Across the globe, the war has heightened the appeal of renewable energy as a source of energy that is domestic and also tackles an increasingly urgent climate crisis.

Soaring costs have left many governments struggling to encourage short-term investment in green energy and the problem is extreme in SA because of the low tariffs that were agreed.

“The winning financial models didn't likely have a lot of fat on them,” Kai Howie, chair of the working group for policy and markets at SA Wind Energy Association, said.

The SA Photo Voltaic Industry Association said capital expenditure and component inflation have risen by up to 40% for solar projects since companies locked in tariffs in August last year.

A banker working on several of the energy projects said it was a perfect storm. He asked not to be named as he was not authorised to speak to the press.

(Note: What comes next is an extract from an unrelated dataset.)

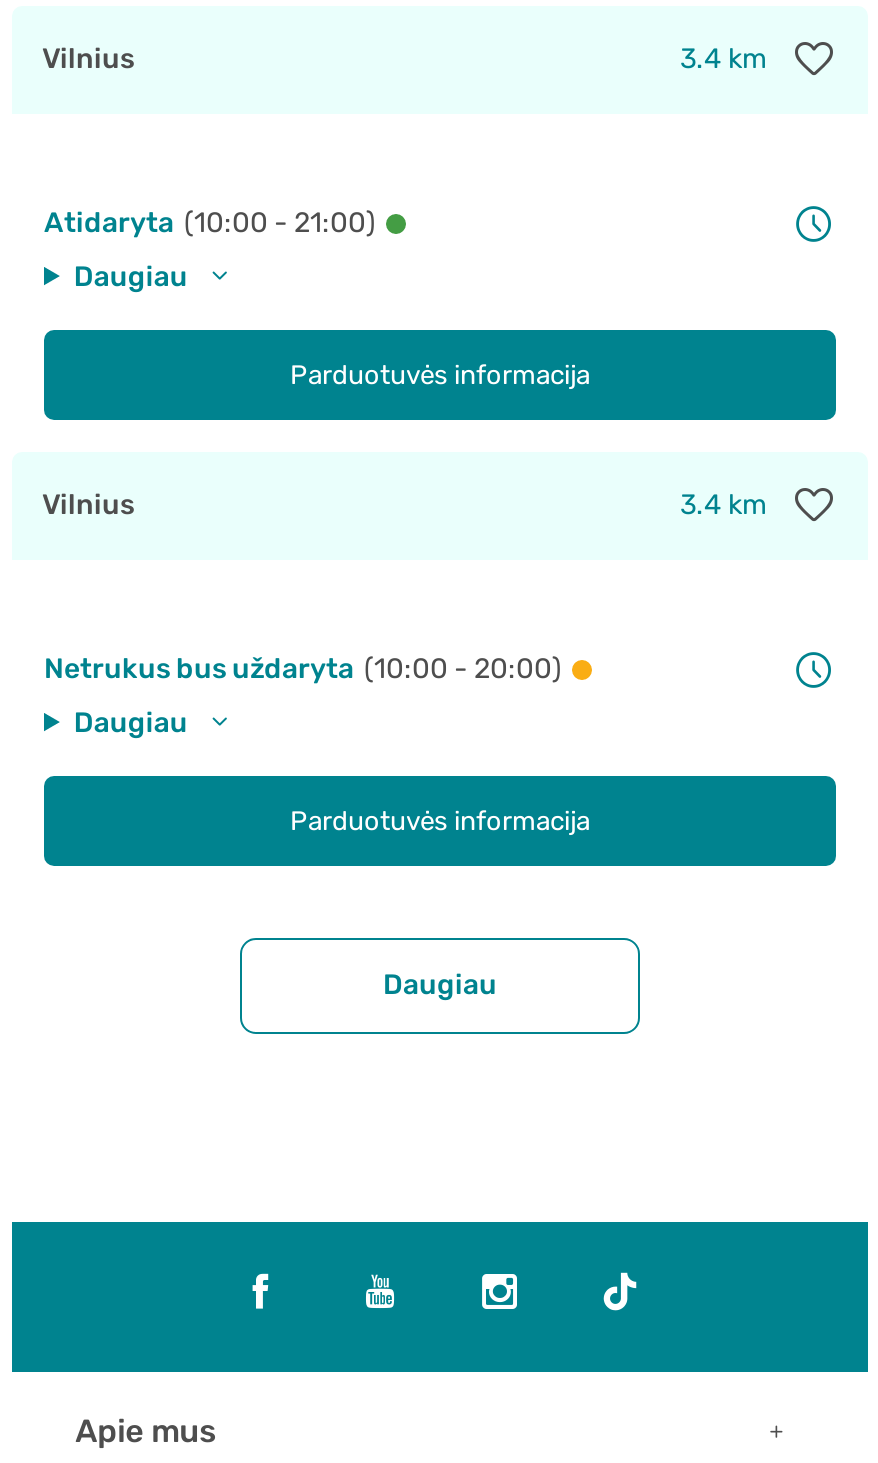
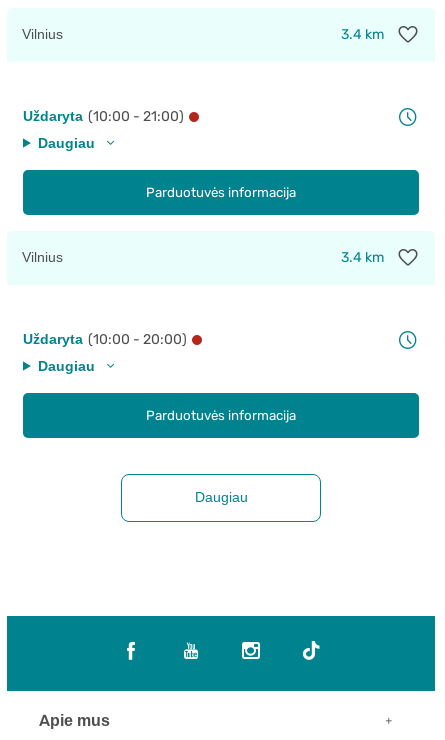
[44,206,376,240] Atidaryta (10:00 - 21:00) -> [23,108,184,125] Uždaryta (10:00 - 21:00)
[44,652,562,686] Netrukus bus uždaryta (10:00 - 20:00) -> [23,331,187,348] Uždaryta (10:00 - 20:00)

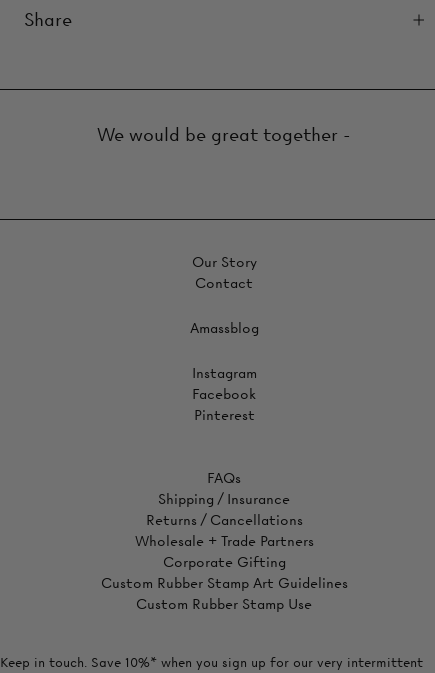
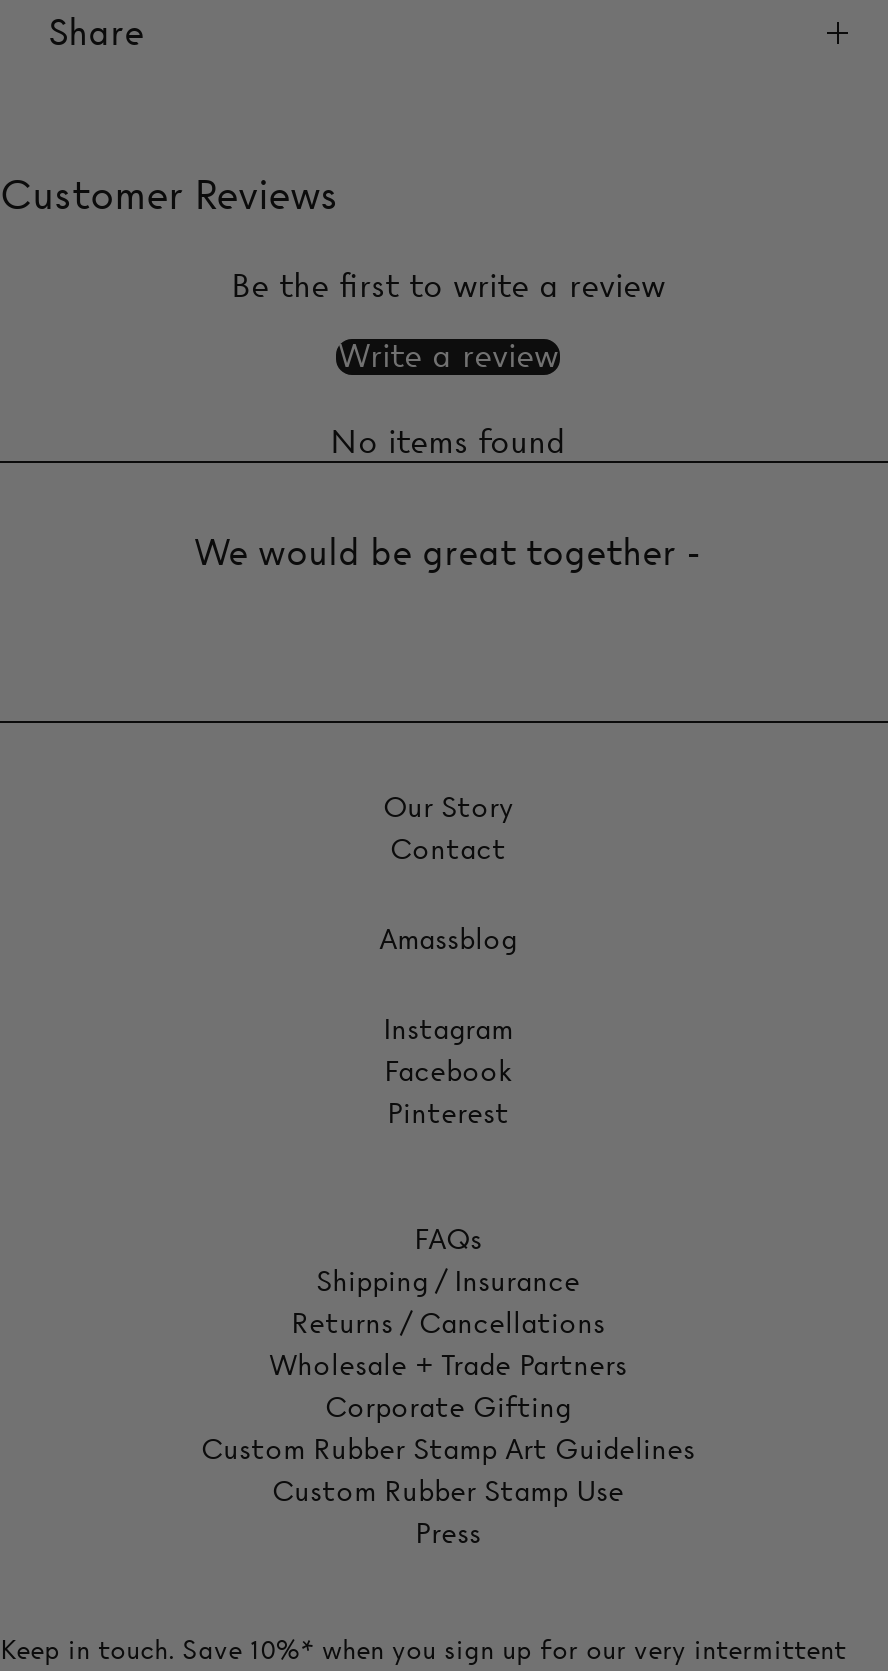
none -> [0,172,665,462] Customer Reviews | Be the first to write a review | Write a review | No items found
none -> [415,1516,481,1548] Press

He and a renewables company executive said the shift in global economic conditions meant the bulk of those projects would struggle to reach financial close, a fundraising process after which construction could begin.

“Either the government resolves the issues with a solution that suits all or reaching financial close will be a significant challenge,” the executive, who asked not to be named, said.

Companies selected last year must achieve financial close in the third quarter of this year.

Scatec reached financial close on July 19 for three projects under the on-demand round, but declined to comment on the status for its other projects.

Mainstream Renewable Power said its consortium was working with the government to meet the targeted timelines. Other companies did not comment.

Tshifhiwa Bernard Magoro, head of the Independent Power Producers (IPP) Office, the government body overseeing the projects, told Reuters he was engaging with companies.

“I have to emphasise we need the power,” he said. “We are doing all we can within the ambit of the law to help them reach financial closure.”

The company executive pointed to two options: an adjustment of tariffs — something he deemed unlikely — or flexibility on financial close deadlines in the hope that costs would fall.

“Otherwise, it's untenable,” he said, adding that he expected global economic and supply chain issues to ease in the short term.

Other industry experts were less optimistic.

Shashi Barla, director with Denmark-based renewable advisory firm Brinckmann, said top equipment manufacturers have hiked prices of wind turbines by roughly 20% and are still making losses.

“These high prices will prevail for at least 12 to 18 months,” he said.

Magoro said he was willing to work with companies, but there were no provisions for tariff revisions to offset the macroeconomic factors they faced.

“They understand the RFP (request for proposal). They have studied these documents. So they know the risk allocation,” he said.